• _Task objective_
The answer is one number. Say how many lines in the entries below include the word "servidor".

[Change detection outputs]
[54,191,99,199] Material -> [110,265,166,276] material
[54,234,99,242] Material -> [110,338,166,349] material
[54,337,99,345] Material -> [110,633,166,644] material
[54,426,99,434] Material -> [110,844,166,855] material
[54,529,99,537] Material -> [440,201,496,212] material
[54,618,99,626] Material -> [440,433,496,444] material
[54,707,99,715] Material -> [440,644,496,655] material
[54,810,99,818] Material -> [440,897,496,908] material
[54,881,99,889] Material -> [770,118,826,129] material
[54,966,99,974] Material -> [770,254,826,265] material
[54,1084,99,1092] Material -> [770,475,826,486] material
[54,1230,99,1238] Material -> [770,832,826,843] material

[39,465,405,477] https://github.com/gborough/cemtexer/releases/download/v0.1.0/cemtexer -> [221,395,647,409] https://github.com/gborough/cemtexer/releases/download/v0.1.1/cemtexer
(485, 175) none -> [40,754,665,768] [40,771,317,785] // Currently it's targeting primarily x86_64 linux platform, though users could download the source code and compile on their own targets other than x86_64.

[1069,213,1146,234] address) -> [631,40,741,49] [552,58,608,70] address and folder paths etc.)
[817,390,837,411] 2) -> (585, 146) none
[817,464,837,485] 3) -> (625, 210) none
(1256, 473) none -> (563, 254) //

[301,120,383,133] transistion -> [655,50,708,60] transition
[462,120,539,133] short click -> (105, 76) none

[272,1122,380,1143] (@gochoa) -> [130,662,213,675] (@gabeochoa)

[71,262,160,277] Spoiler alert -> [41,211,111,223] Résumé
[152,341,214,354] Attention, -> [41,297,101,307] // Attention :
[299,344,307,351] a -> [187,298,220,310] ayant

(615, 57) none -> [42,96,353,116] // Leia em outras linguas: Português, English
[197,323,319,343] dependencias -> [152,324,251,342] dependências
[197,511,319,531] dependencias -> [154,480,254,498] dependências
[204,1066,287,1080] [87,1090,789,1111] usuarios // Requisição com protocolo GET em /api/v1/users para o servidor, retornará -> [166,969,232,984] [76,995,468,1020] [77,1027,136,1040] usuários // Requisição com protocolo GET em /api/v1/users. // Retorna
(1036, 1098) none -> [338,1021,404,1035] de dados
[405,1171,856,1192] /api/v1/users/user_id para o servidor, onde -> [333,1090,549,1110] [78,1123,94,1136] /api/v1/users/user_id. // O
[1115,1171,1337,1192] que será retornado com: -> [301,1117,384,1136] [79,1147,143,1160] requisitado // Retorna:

• _Task solution_
2